:: Input data

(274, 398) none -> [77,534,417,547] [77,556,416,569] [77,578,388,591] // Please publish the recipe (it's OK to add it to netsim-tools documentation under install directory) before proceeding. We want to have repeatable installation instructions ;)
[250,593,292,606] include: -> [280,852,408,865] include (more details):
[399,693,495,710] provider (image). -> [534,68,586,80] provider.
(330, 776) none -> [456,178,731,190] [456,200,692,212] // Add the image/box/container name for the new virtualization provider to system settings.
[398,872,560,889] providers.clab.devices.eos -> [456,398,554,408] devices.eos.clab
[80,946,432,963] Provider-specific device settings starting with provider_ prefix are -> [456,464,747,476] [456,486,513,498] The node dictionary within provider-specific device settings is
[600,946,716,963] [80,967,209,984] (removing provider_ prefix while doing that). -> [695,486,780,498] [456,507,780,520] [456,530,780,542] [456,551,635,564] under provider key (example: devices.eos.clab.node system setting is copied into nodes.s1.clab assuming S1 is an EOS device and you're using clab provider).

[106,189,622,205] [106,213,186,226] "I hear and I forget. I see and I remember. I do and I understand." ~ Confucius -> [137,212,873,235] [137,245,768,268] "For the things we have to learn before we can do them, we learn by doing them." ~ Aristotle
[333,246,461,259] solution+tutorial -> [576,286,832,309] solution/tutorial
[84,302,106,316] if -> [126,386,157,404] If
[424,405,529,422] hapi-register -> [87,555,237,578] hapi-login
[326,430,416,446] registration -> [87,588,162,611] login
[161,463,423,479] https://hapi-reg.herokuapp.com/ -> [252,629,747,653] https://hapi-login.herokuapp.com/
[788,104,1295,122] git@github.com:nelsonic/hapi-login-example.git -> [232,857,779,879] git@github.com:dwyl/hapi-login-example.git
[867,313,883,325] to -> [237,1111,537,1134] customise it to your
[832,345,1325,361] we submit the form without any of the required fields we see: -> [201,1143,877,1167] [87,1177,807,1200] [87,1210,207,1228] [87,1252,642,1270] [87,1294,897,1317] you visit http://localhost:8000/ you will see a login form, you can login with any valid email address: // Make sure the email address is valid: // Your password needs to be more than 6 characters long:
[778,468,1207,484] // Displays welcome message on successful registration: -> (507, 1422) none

::::

### What to do
Every line of the material above should be transcribed as it stands.

### Written reply
(274, 398) none -> [77,534,417,547] [77,556,416,569] [77,578,388,591] // Please publish the recipe (it's OK to add it to netsim-tools documentation under install directory) before proceeding. We want to have repeatable installation instructions ;)
[250,593,292,606] include: -> [280,852,408,865] include (more details):
[399,693,495,710] provider (image). -> [534,68,586,80] provider.
(330, 776) none -> [456,178,731,190] [456,200,692,212] // Add the image/box/container name for the new virtualization provider to system settings.
[398,872,560,889] providers.clab.devices.eos -> [456,398,554,408] devices.eos.clab
[80,946,432,963] Provider-specific device settings starting with provider_ prefix are -> [456,464,747,476] [456,486,513,498] The node dictionary within provider-specific device settings is
[600,946,716,963] [80,967,209,984] (removing provider_ prefix while doing that). -> [695,486,780,498] [456,507,780,520] [456,530,780,542] [456,551,635,564] under provider key (example: devices.eos.clab.node system setting is copied into nodes.s1.clab assuming S1 is an EOS device and you're using clab provider).

[106,189,622,205] [106,213,186,226] "I hear and I forget. I see and I remember. I do and I understand." ~ Confucius -> [137,212,873,235] [137,245,768,268] "For the things we have to learn before we can do them, we learn by doing them." ~ Aristotle
[333,246,461,259] solution+tutorial -> [576,286,832,309] solution/tutorial
[84,302,106,316] if -> [126,386,157,404] If
[424,405,529,422] hapi-register -> [87,555,237,578] hapi-login
[326,430,416,446] registration -> [87,588,162,611] login
[161,463,423,479] https://hapi-reg.herokuapp.com/ -> [252,629,747,653] https://hapi-login.herokuapp.com/
[788,104,1295,122] git@github.com:nelsonic/hapi-login-example.git -> [232,857,779,879] git@github.com:dwyl/hapi-login-example.git
[867,313,883,325] to -> [237,1111,537,1134] customise it to your
[832,345,1325,361] we submit the form without any of the required fields we see: -> [201,1143,877,1167] [87,1177,807,1200] [87,1210,207,1228] [87,1252,642,1270] [87,1294,897,1317] you visit http://localhost:8000/ you will see a login form, you can login with any valid email address: // Make sure the email address is valid: // Your password needs to be more than 6 characters long:
[778,468,1207,484] // Displays welcome message on successful registration: -> (507, 1422) none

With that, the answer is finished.